Before-and-after page screenshots:
————
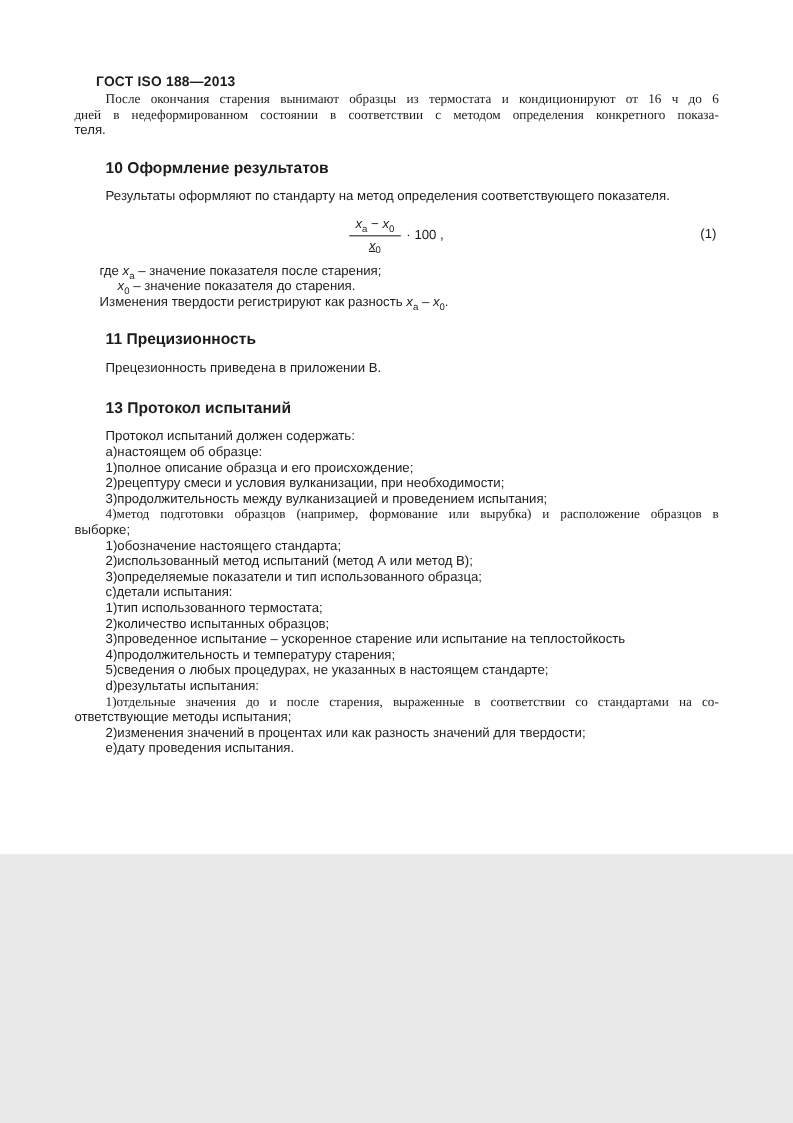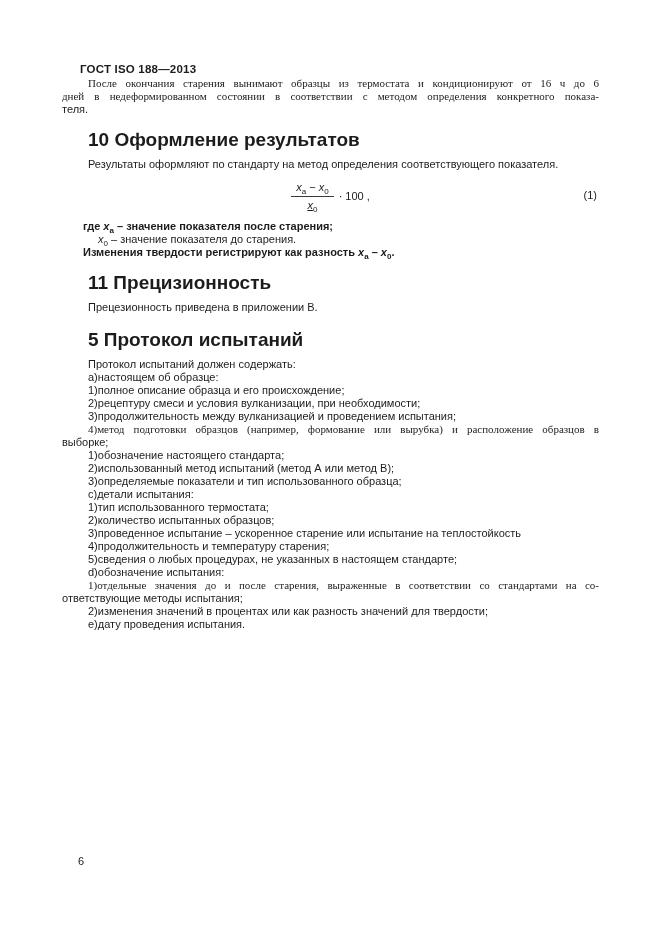"ГОСТ ISO 188—2013" .page { height: 936px -> 712px }
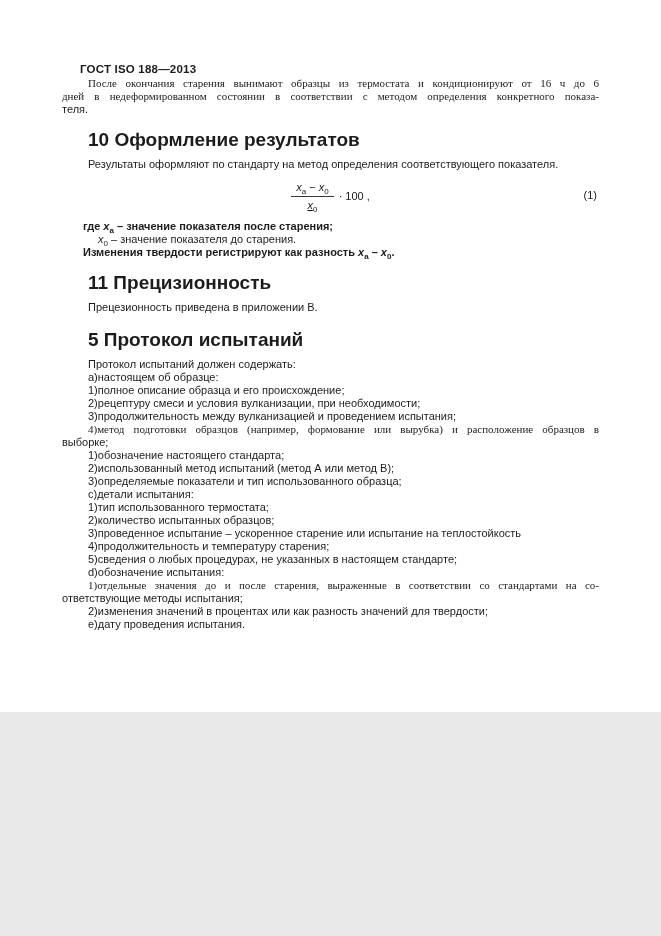"10 Оформление результатов" .heading { font-size: 19px -> 13px }
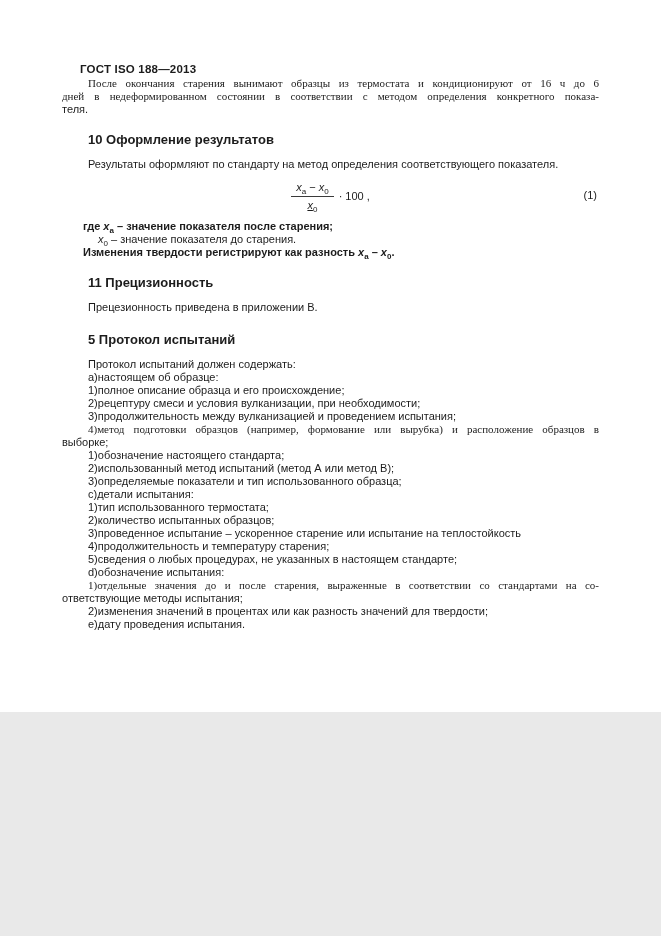"где xa – значение показателя" .ln.hg { font-weight: bold -> none }
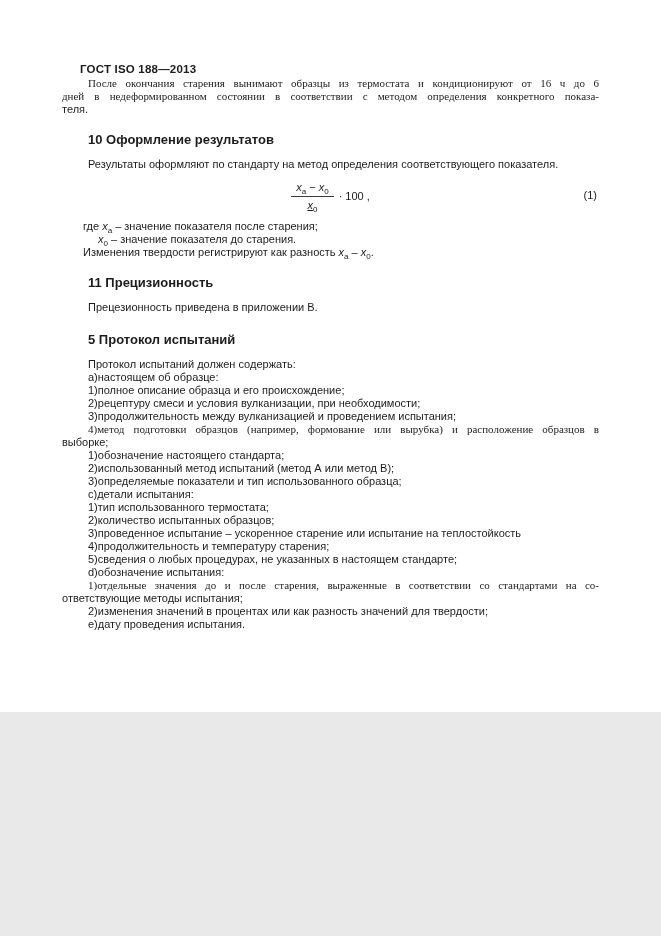"5 Протокол испытаний" div.heading { text: 5 -> 13 }
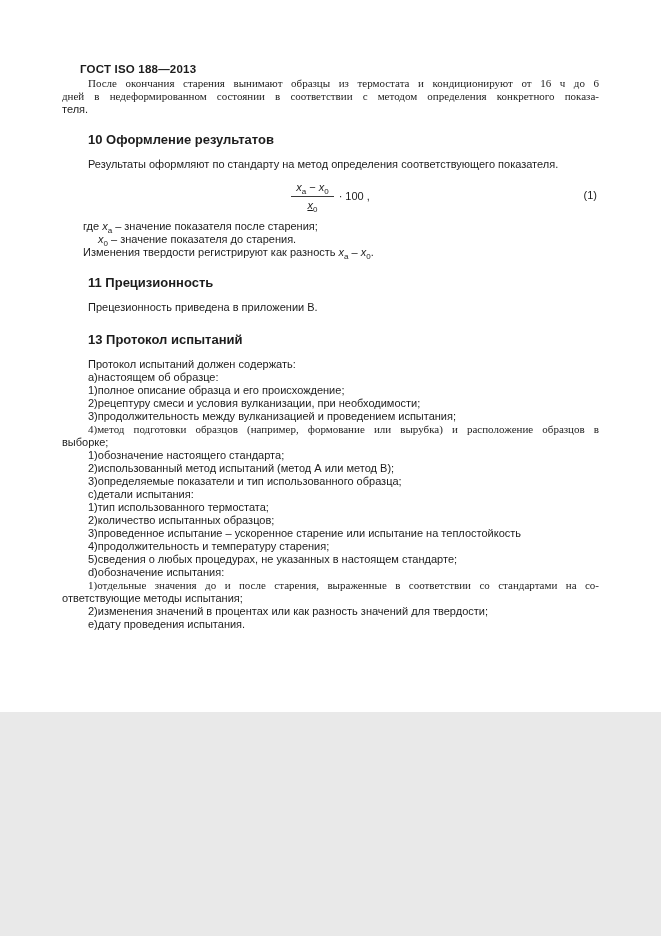"d)обозначение испытания:" div.ln { text: обозначение -> результаты }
————
- **YOUR GOAL**:
An acceptable answer consists of the lines above from the one holding "font-size: 19px ->" to the end of the data, repeated exactly and containing no pictures.

- **EXERCISE ANSWER**:
"10 Оформление результатов" .heading { font-size: 19px -> 13px }
"где xa – значение показателя" .ln.hg { font-weight: bold -> none }
"5 Протокол испытаний" div.heading { text: 5 -> 13 }
"d)обозначение испытания:" div.ln { text: обозначение -> результаты }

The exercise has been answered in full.